Effective diagnosis and treatment of invasive fungal infections is a major unmet clinical challenge. Annotated
genomic sequences of the major fungal pathogens create an opportunity to revolutionize medical mycology
through the application of systematic approaches. To be maximally useful, genome sequences must be coupled
with genome-wide biological resources. The availability of genome-wide knockout and tagged gene collections
as well as a global genetic interaction map have been instrumental in catalyzing research progress in the model
yeast Saccharomyces cerevisiae. The generation of analogous resources in pathogenic fungi creates
experimental tools enabling comprehensive approaches to elucidating the basis of fungal virulence in the
mammalian host and to develop drugs. Cryptococcus neoformans is an encapsulated budding yeast that causes
fungal meningitis, resulting in ~200,000 fatalities each year. C. neoformans has haploid genetics, homologous
recombination, and excellent animal models of disease. In the last period, we used biolistic transformation and
long homology targeting constructs to complete a gene knockout collection, performed extensive quality control
work, developed quantitative methods for screening the library in pools, and performed pooled screens both in
mice and in vitro. We have made the strains available without restriction to the community via the Fungal Genetic
Stock Center (FGSC). This resource has already been used in over 30 publications. To accelerate genome
modification, we developed the first short-homology CRISPR-Cas9 methods for C. neoformans. We have also
created an effective combined localization and purification tag.
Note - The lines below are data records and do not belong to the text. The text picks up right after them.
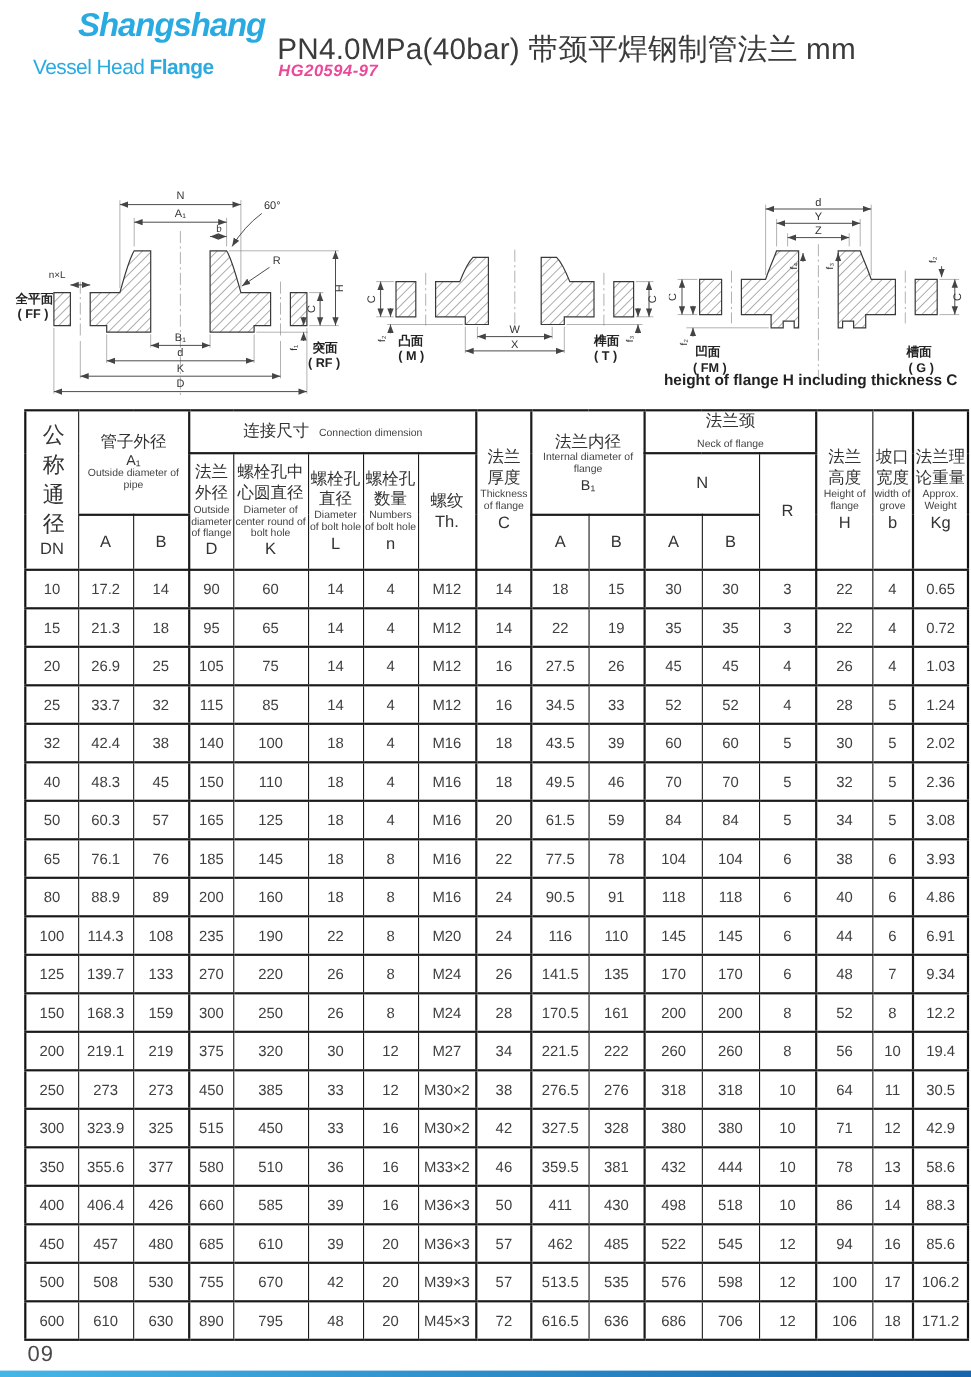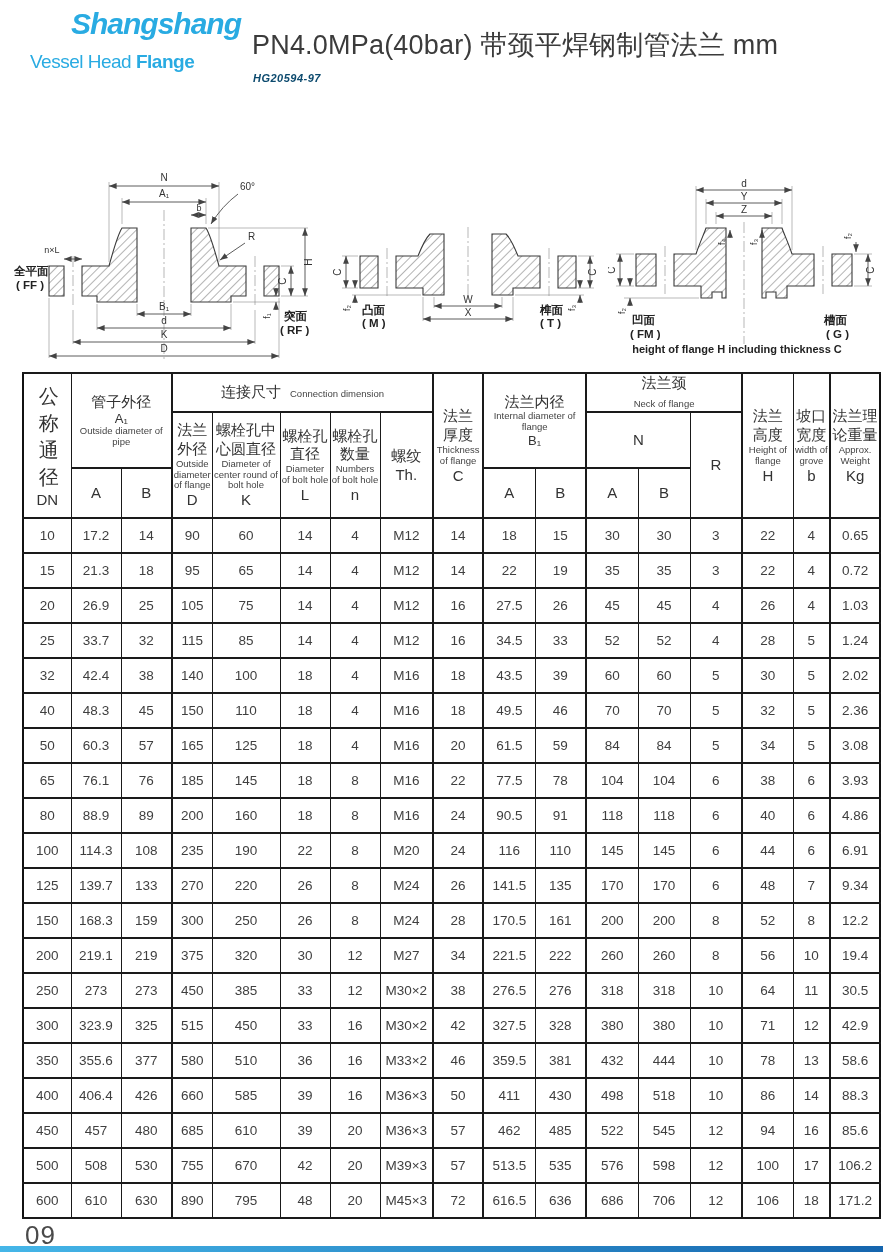"HG20594-97" .title-std { color: #0c4a6e -> #ec4899; font-size: 11px -> 15px; top: 72px -> 56px }
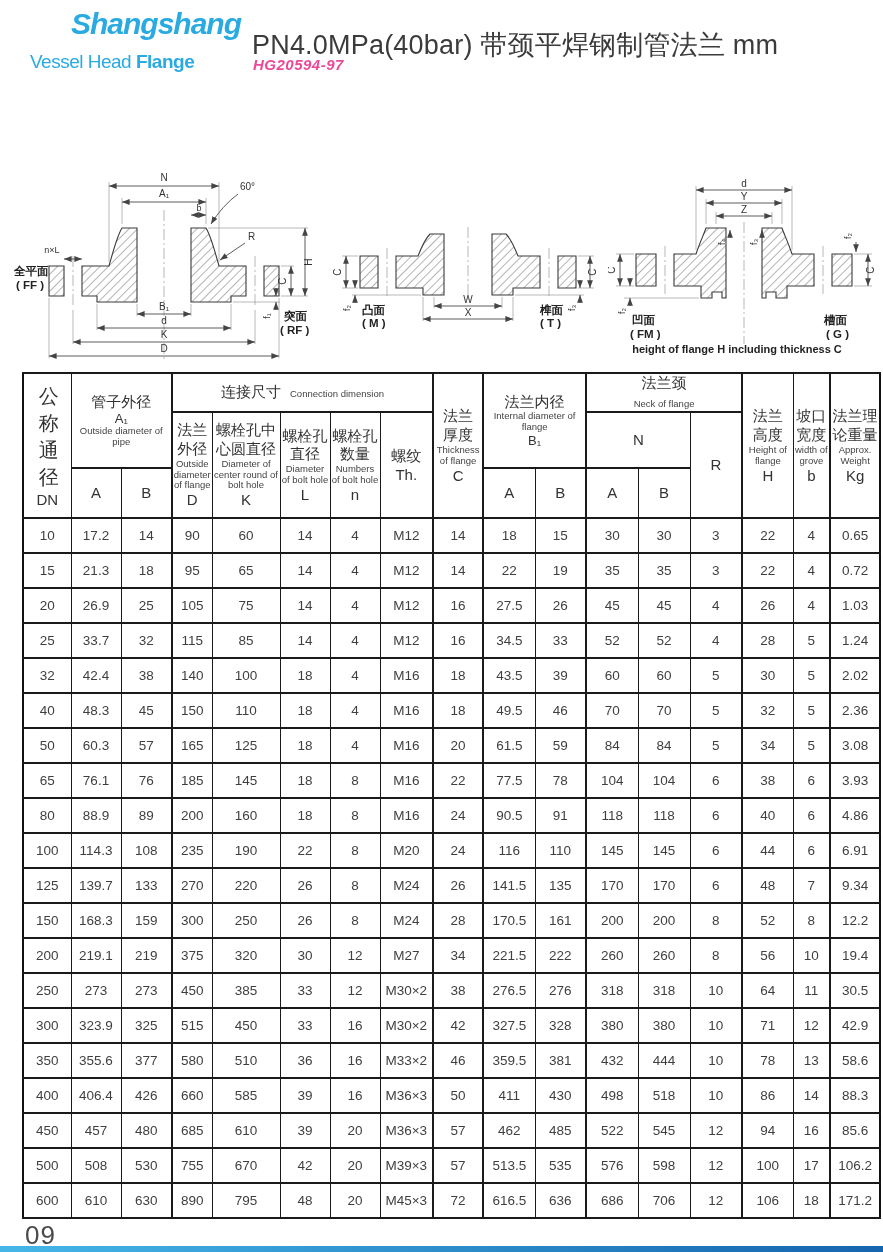"height of flange H including" .cap .c2 { font-size: 11px -> 14px; margin-top: 12px -> 6px }
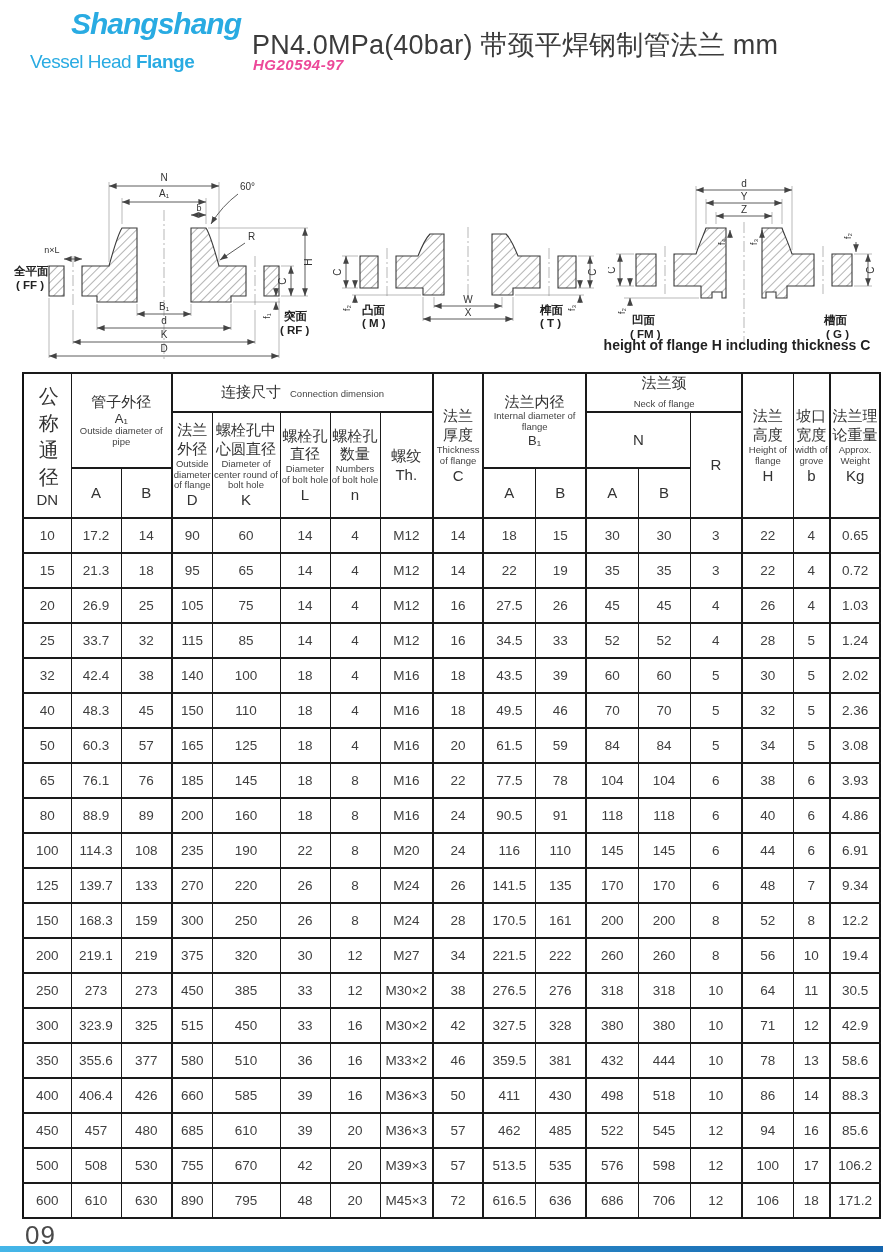"09" .pagenum { font-size: 26px -> 20px }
Preliminary work demonstrates that these
methods can be deployed at scale to enable construction of a tagged strain collection. In addition, we have
devised a novel method that enables pooled CRISPR-Cas9 screens in C. neoformans. Capitalizing on these
technical advances, we will 1) complete the Cryptococcus whole-genome tag collection including production of
an image resource, and 2) construct a first-generation genetic interaction map focused on virulence
determinants. Accomplishment of the first aim will enable the cell biological and/or biochemical investigations of
any protein. Completion of the second aim will deorphanize large fraction genes through membership in clusters
of genes with known functions while defining new modules/pathways. This information will be integrated into the
searchable and web accessible VEuPathDB database. Together these new genomic resources will accelerate
the ability of the research community to understand and develop therapies against the most common cause of
human fungal meningitis.

## Key facts

- **NIH application ID:** 10444326
- **Project number:** 2R01AI100272-11
- **Recipient organization:** UNIVERSITY OF CALIFORNIA, SAN FRANCISCO
- **Principal Investigator:** Hiten D Madhani
- **Activity code:** R01 (R01, R21, SBIR, etc.)
- **Funding institute:** NIH
- **Fiscal year:** 2022
- **Award amount:** $763,656
- **Award type:** 2
- **Project period:** 2012-06-01 → 2027-05-31

## Primary source

NIH RePORTER: https://reporter.nih.gov/project-details/10444326

## Citation

> US National Institutes of Health, RePORTER application 10444326, Cryptococcus genomic resources (2R01AI100272-11). Retrieved via AI Analytics 2026-05-24 from https://api.ai-analytics.org/grant/nih/10444326. Licensed CC0.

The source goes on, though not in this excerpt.